Le moulin à vent de l'ère de la Nouvelle France.

Quoi de plus nostalgique, de plus bucolique que le moulin à vent qui salue de ses pales le clocher de l'église au cœur du village qui répand de ses ondes ses repères, les angelus, ou ses messages sonores, un baptême, un mariage, ou le glas en cas de décès, ou pire ,le tocsin qui annonce un désastre collectif.
Revenons à notre moulin
Construction en dur , en pierre, pour résister aux vents, cette bâtisse de fonction tente de harnacher le vent pour faire tourner les pierres qui broient les différents grain en farines de tous usages.
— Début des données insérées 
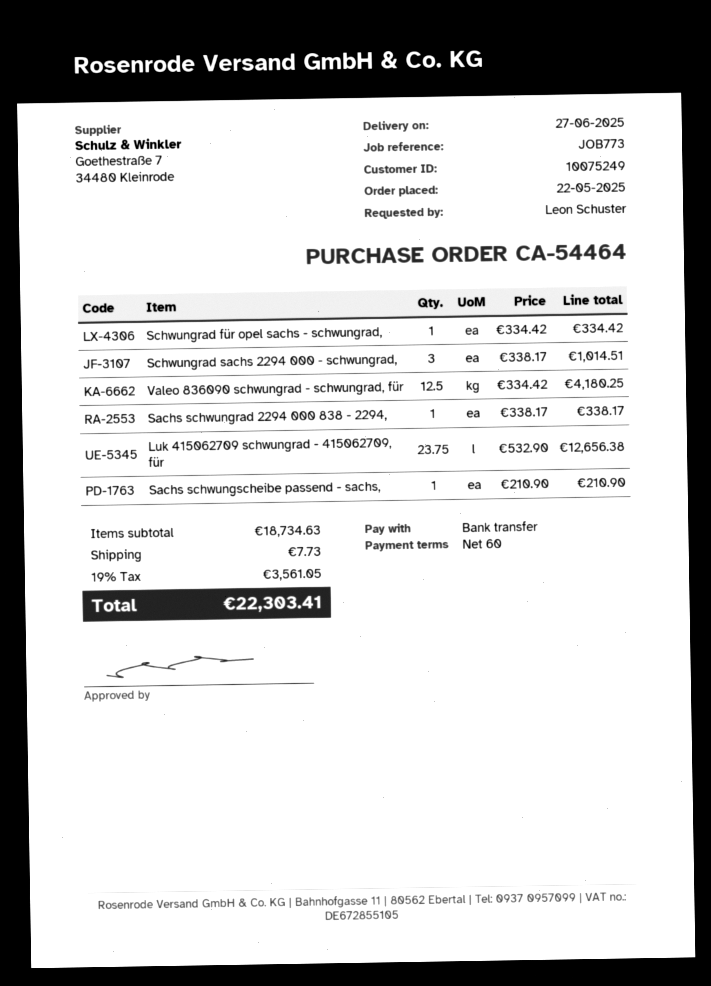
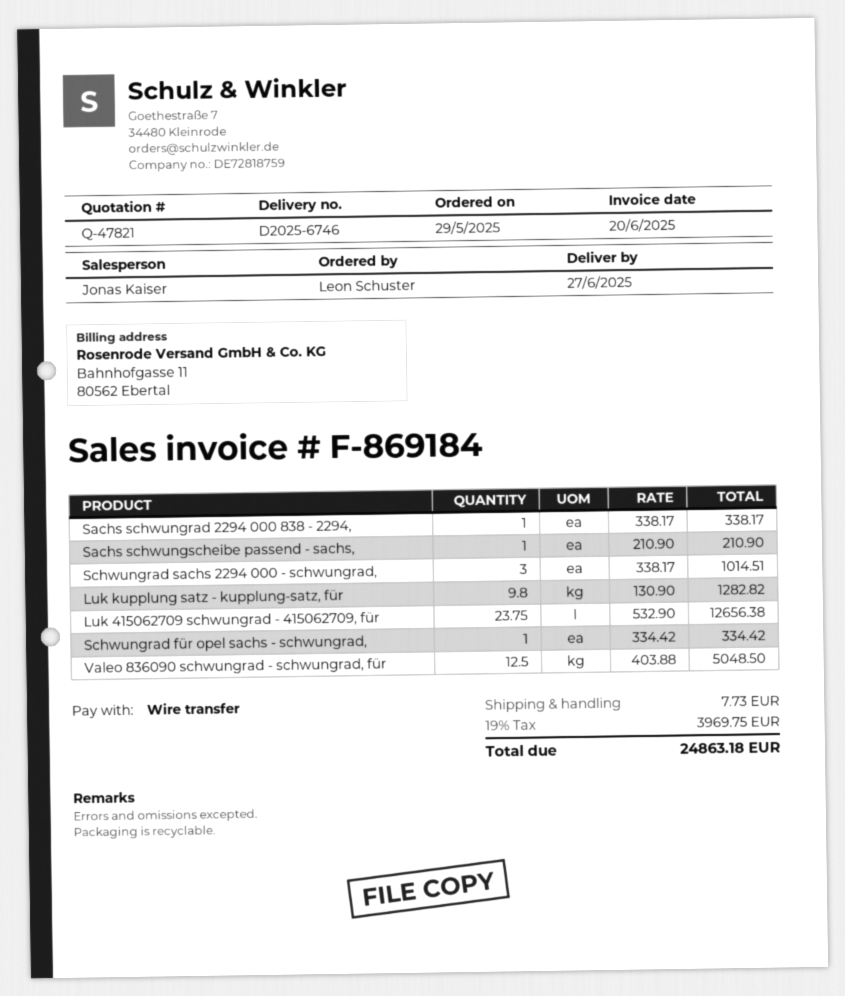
order date: 2025-05-22 -> 2025-05-29
Valeo 836090 schwungrad - schwungrad, für: 12.5 x 334.42 = 4180.25 -> 12.5 x 403.88 = 5048.50
Luk kupplung satz - kupplung-satz, für: none -> 9.8 x 130.90 = 1282.82
tax: 19% = 3561.05 -> 19% = 3969.75
total: 22303.41 -> 24863.18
Le pignon, qui supporte la prise de force dans le vent, est monté sur des roues et peut s’orienter selon son origine. Les toiles peuvent se replier pour stopper le mouvement quand on a rien à moudre.
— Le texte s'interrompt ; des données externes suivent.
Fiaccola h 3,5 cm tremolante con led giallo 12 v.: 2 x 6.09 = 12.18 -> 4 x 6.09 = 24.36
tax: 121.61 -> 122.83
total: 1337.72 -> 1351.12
Si ces premiers outils mécanisés nous sont venus de France, l’histoire des moulins nous enseigne que les premiers appareils sont nés en Égypte et en Iran vers l'an 600 de notre ère.
Bonjour les Égyptiens, bonjour les Iraniens.
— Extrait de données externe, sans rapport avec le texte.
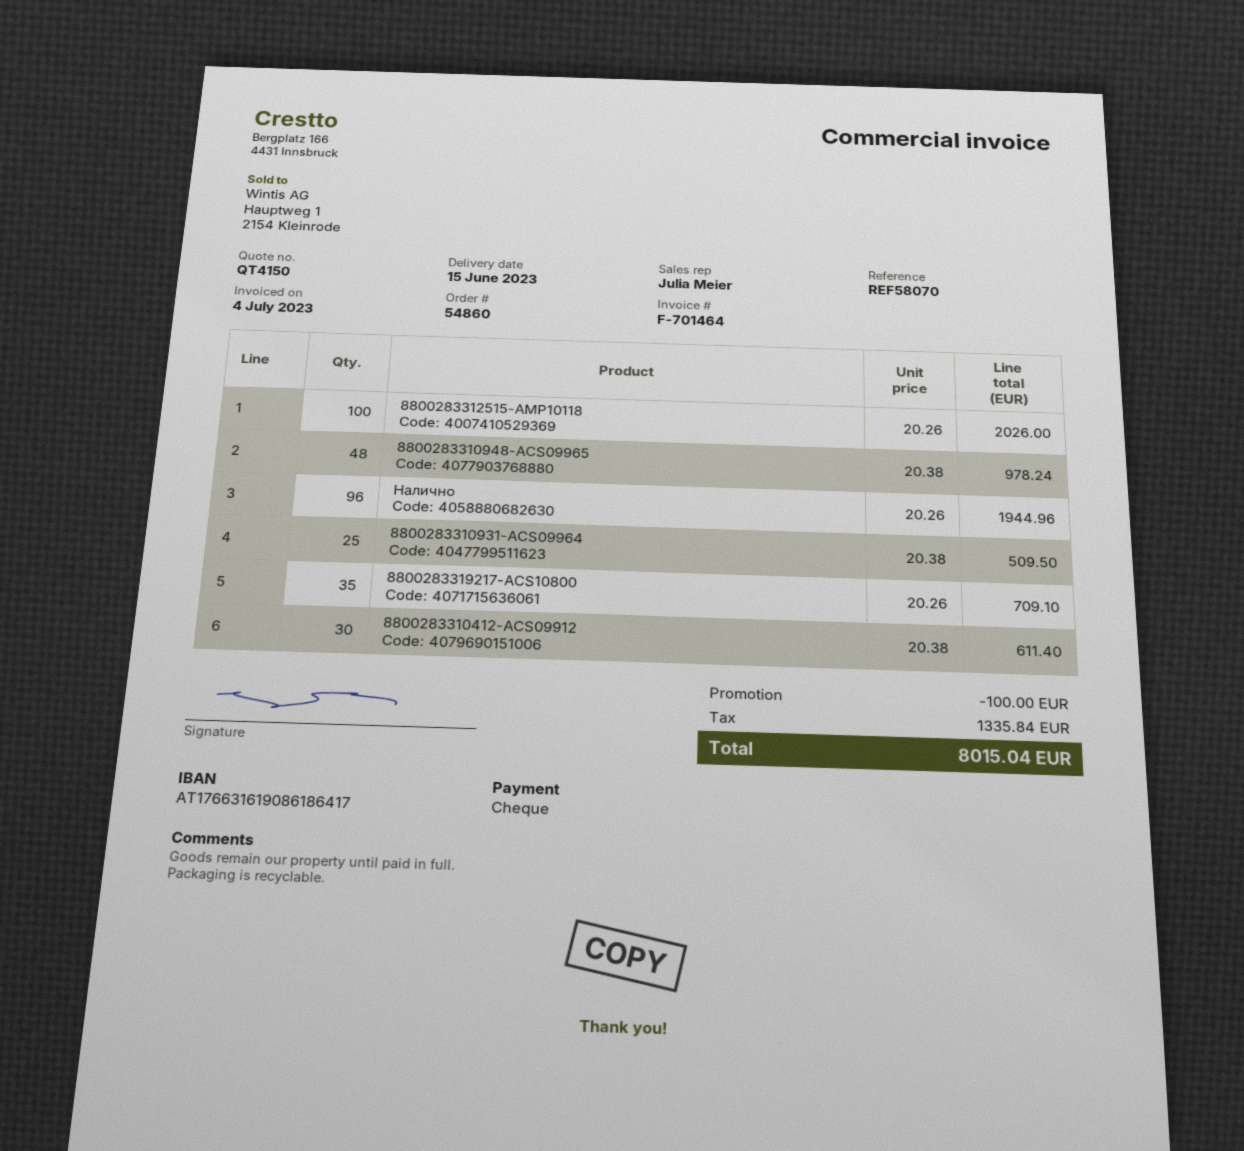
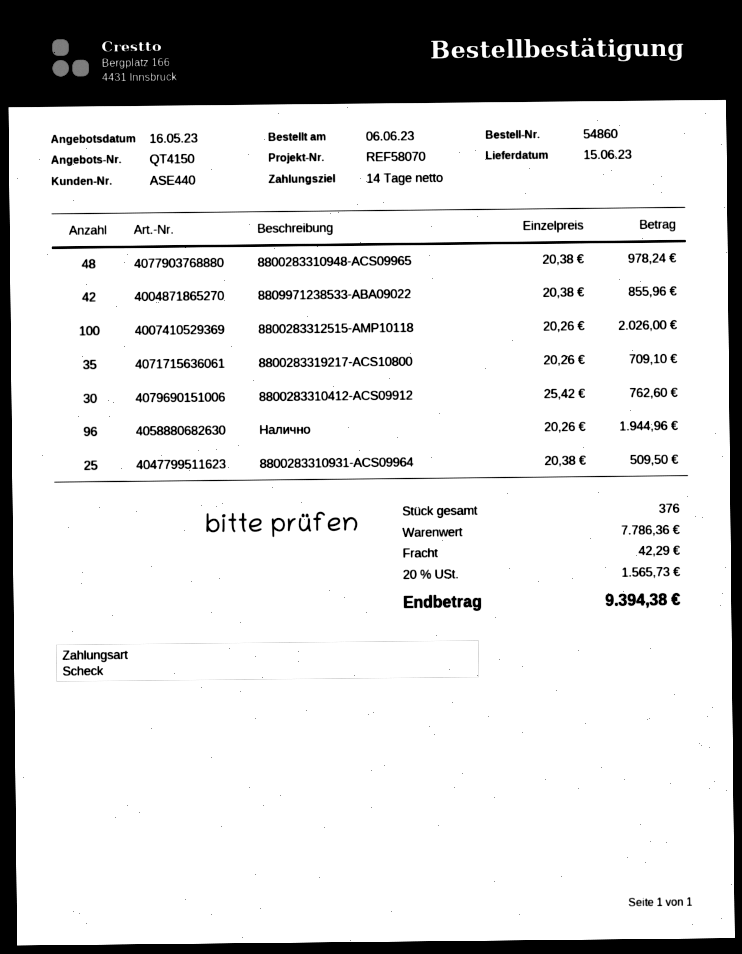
8800283310412-ACS09912: 30 x 20.38 = 611.40 -> 30 x 25.42 = 762.60
8809971238533-ABA09022: none -> 42 x 20.38 = 855.96
discount: 100.00 -> none
shipping: none -> 42.29
tax: 1335.84 -> 1565.73
total: 8015.04 -> 9394.38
Quand on a voulu stabiliser la source d'énergie, on s'est tournés vers les barrages et prises de forces hydrauliques...qui nous sont venus de Scandinavie, on le sait. Bonjour les Suédois , les Danois, les Norvégiens, Et constatons ce que nous avons fait avec le temps à partir de ces barrages de bois, ici comme partout dans le monde.
Note de l'artisan:
Quand des Québécois originaires de ces régions du globe me visitent, je leur dis qu'il y a un peu « d'eux autres » dans les sources qui ont nourri les toutes premières racines québécoises. Le résultat est toujours le même; leurs yeux brillent de surprise et à mesure que les mots pénètrent, les joues craquent, l'atmosphère change entre nous et la visite devient leur possession. Je me suis fait de nouveaux amis. Ils se sentent encore plus québécois.
Peu importe que nous soyons racines de vieilles souches ou fraîches boutures, nous partageons quelque chose.